**WORK ITEM:** Exactly the lines starting at the line containing "subtotal: 10445.80 -> 10487.80" and ending at the line containing "total: 10059.31 -> 10099.75" are to be written out from the listing below, both included.

**DATA EXCERPTS:**
:::

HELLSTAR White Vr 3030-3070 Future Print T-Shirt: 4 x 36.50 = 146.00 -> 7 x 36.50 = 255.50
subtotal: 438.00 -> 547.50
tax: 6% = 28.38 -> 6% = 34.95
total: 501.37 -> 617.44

:::

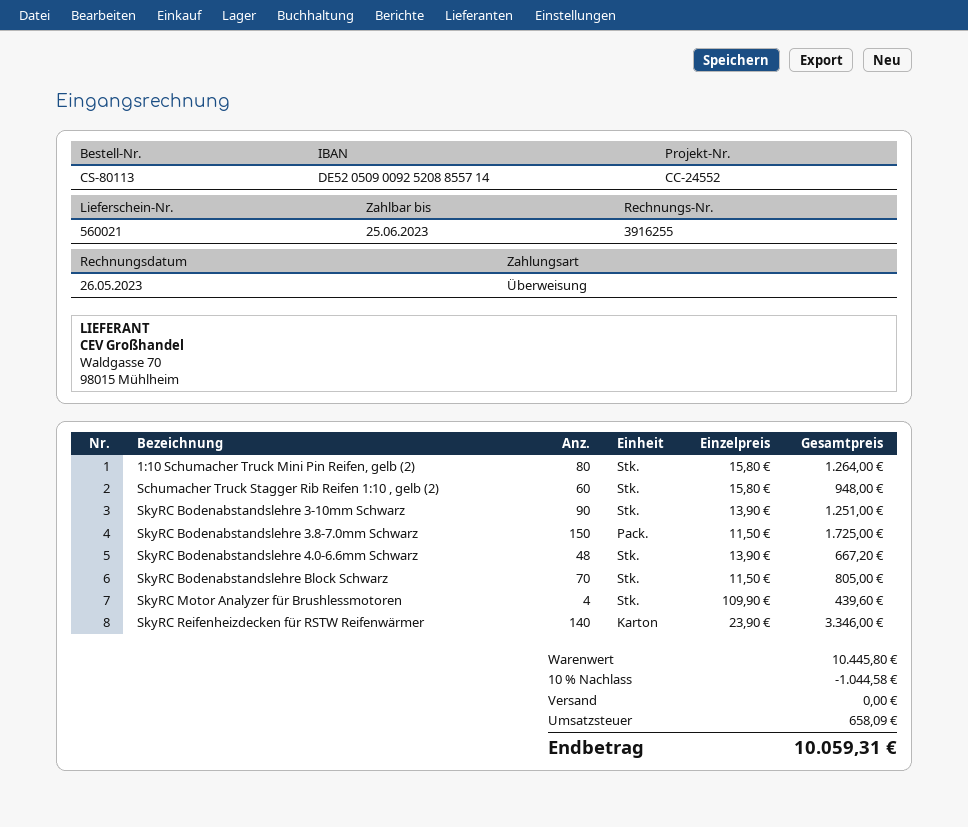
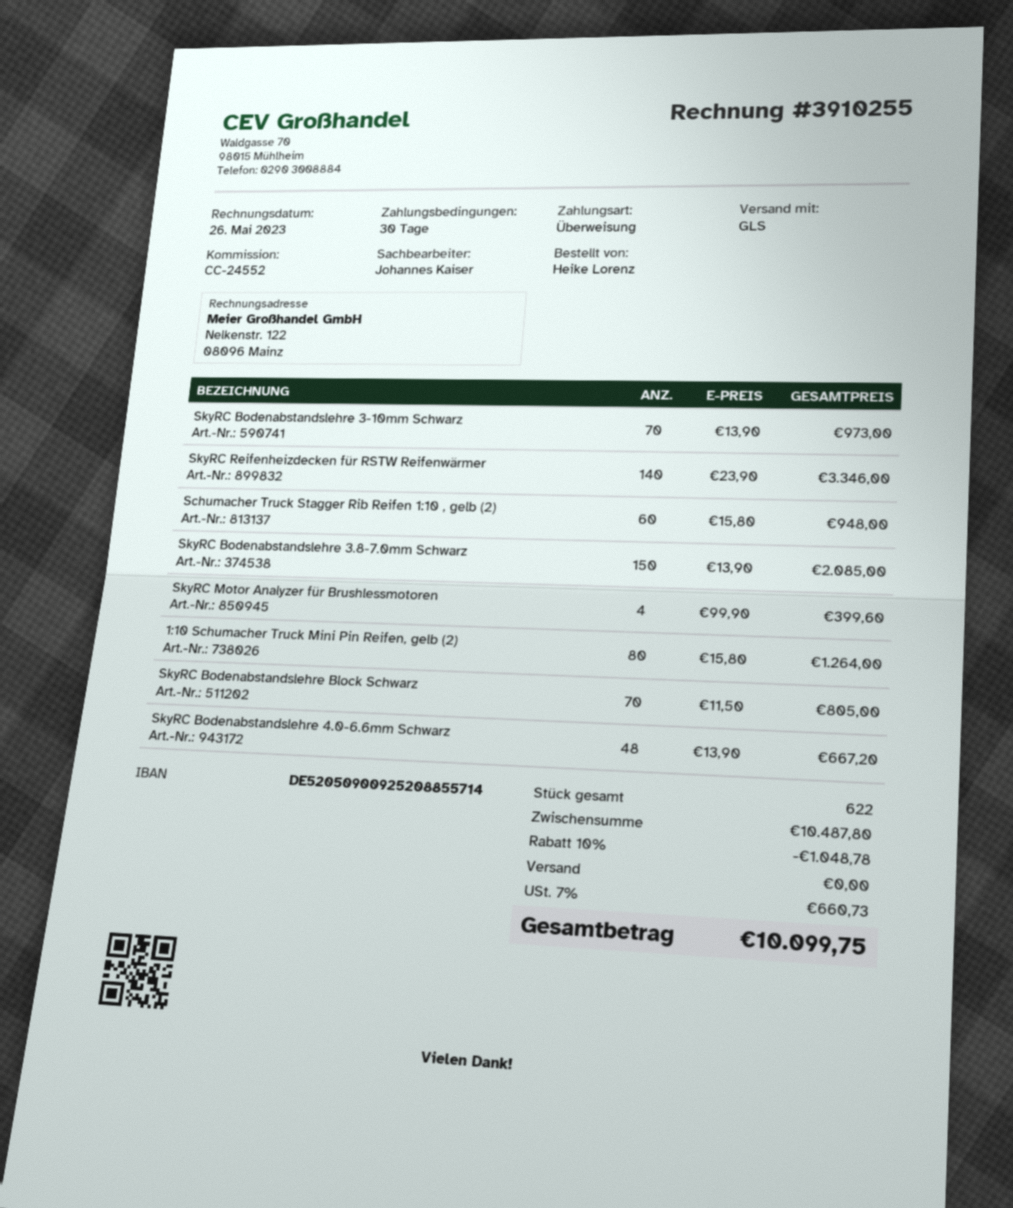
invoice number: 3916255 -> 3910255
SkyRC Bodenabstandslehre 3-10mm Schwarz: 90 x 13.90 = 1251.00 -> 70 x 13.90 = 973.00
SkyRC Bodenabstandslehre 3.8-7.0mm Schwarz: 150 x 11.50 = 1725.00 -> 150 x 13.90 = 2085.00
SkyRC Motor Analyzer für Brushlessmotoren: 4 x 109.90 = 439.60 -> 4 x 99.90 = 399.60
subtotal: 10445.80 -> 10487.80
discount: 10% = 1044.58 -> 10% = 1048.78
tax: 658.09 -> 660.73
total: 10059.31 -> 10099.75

:::

**PROBLEM SOLUTION:**
subtotal: 10445.80 -> 10487.80
discount: 10% = 1044.58 -> 10% = 1048.78
tax: 658.09 -> 660.73
total: 10059.31 -> 10099.75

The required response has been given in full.